The term "value added reseller" is something of an anachronism these days.

That's because VARs, as they're more commonly known, are getting less involved in the reselling of hardware and software and more involved in providing ongoing IT services and consulting. "There's a trend away from the solution provider providing hardware," says Russell Morgan, president of the Information Technology Solution Providers Alliance, a professional association for VARs in Portland, Ore. "In many instances they'll say if you need a piece of hardware, call so and so."

The reason is simple economics. The margin on services is much higher than the margin on hardware, which shrinks every day as prices drop.

What a VAR does

But if a VAR doesn't sell anything, what does such a business do? Steve Hilton, an analyst with The Yankee Group, in Boston, defines a VAR as a "trusted tech advisor for a small business who can provide support, training, tech guidance and consulting to help a small business make a tech decision to drive business forward."

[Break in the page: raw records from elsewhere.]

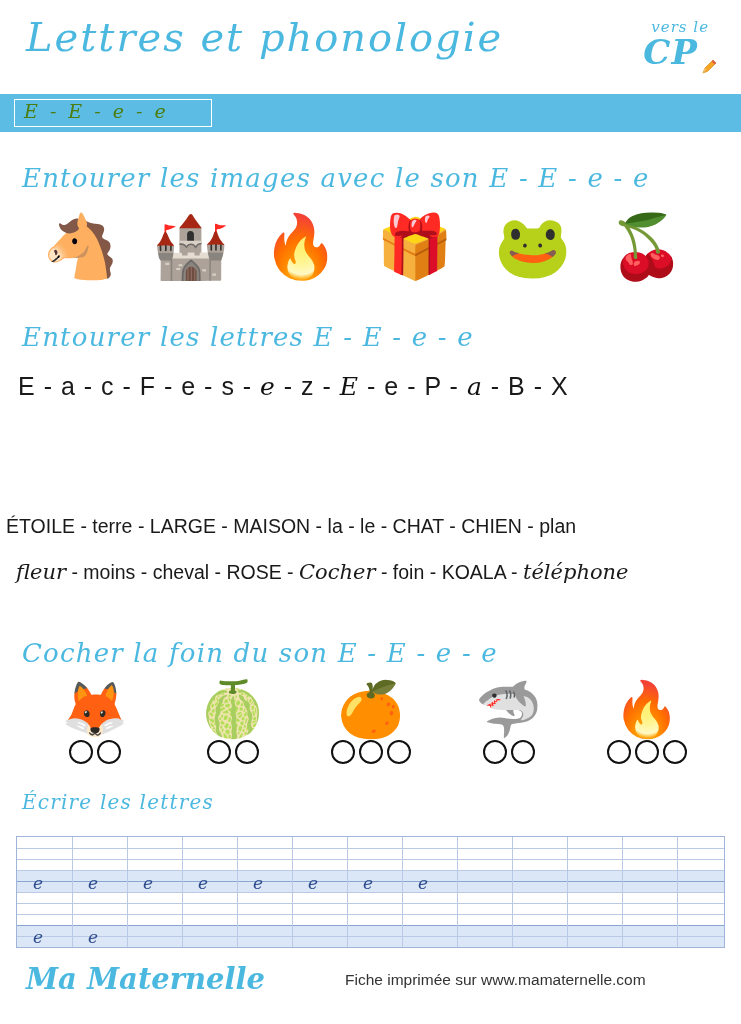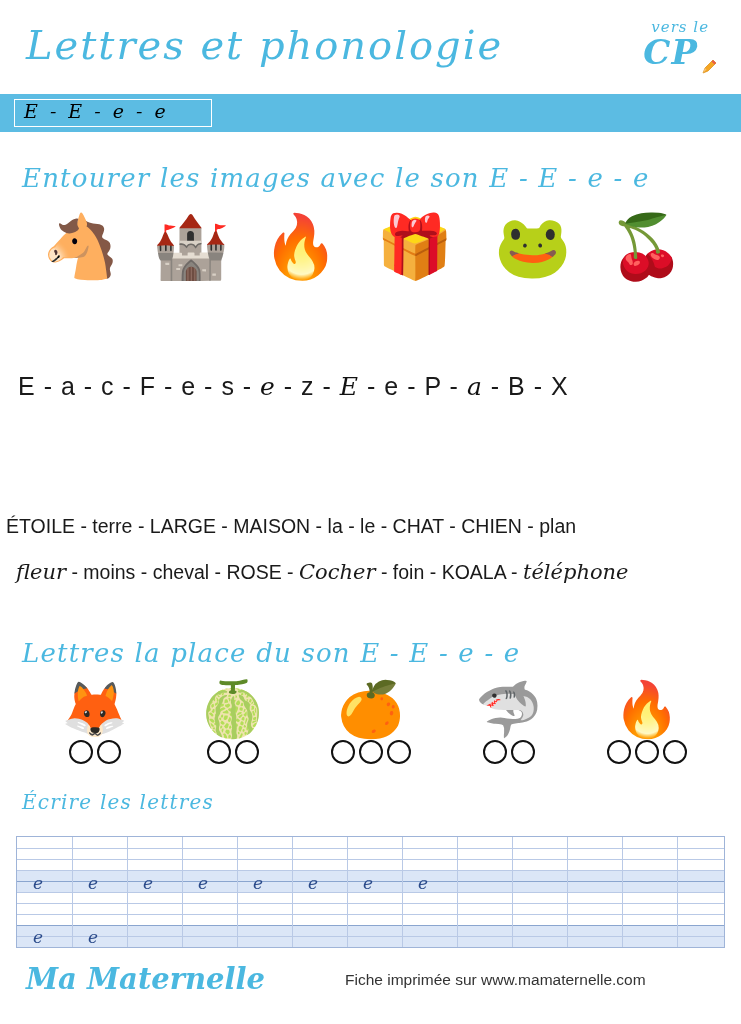"Lettres et phonologie" .title { margin-top: 8px -> none }
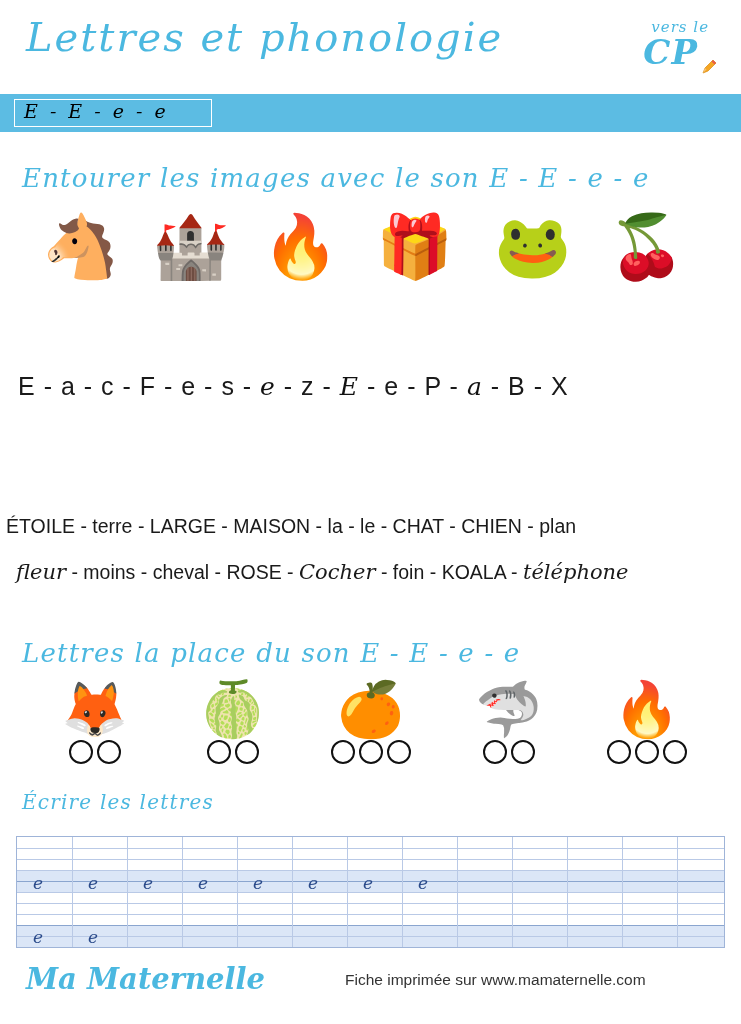"E - E - e" .band-letters { color: #000000 -> #4d7c0f }
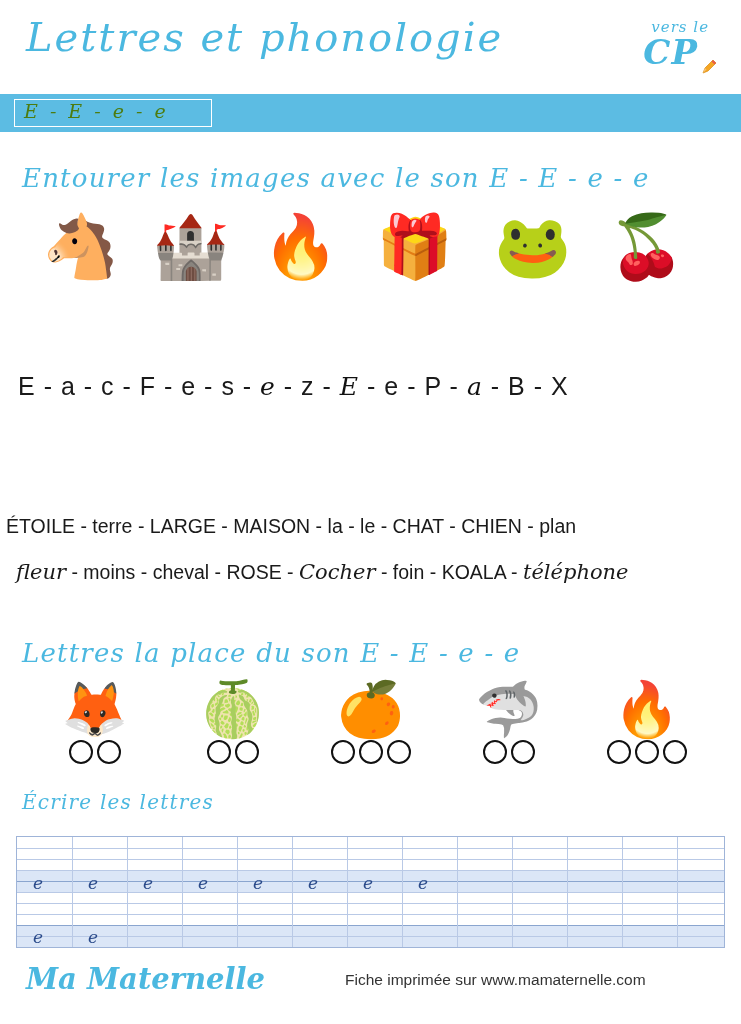"Entourer les lettres E -" div.heading { html: none -> <div>Entourer les lettres E - E - e - e</div> }
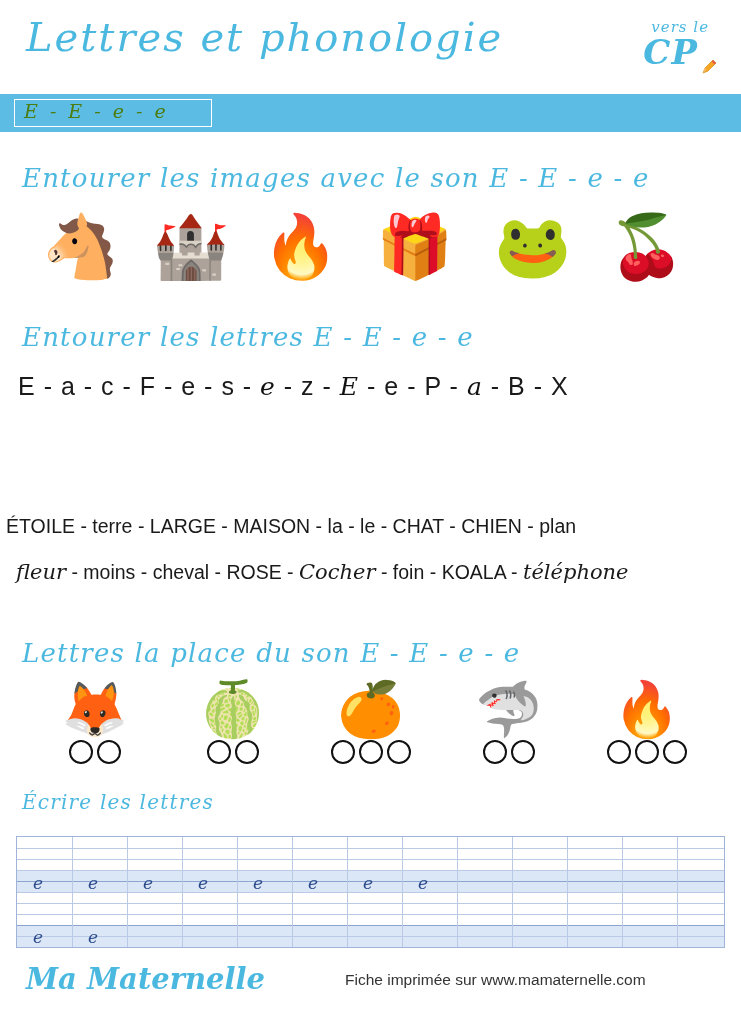"Lettres la place du son" div.heading { text: Lettres la place -> Cocher la foin }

In other words, having a VAR is like outsourcing your IT department. Even if you have an IT department, though, chances are you'll need a VAR somewhere down the line. "IT guys are generalists and may not have specific knowledge," says Hilton, who also notes that customer relationship management (CRM), Enterprise Resource Planning (ERP) or human resources software might be beyond the range of the average techie and fair game for a VAR.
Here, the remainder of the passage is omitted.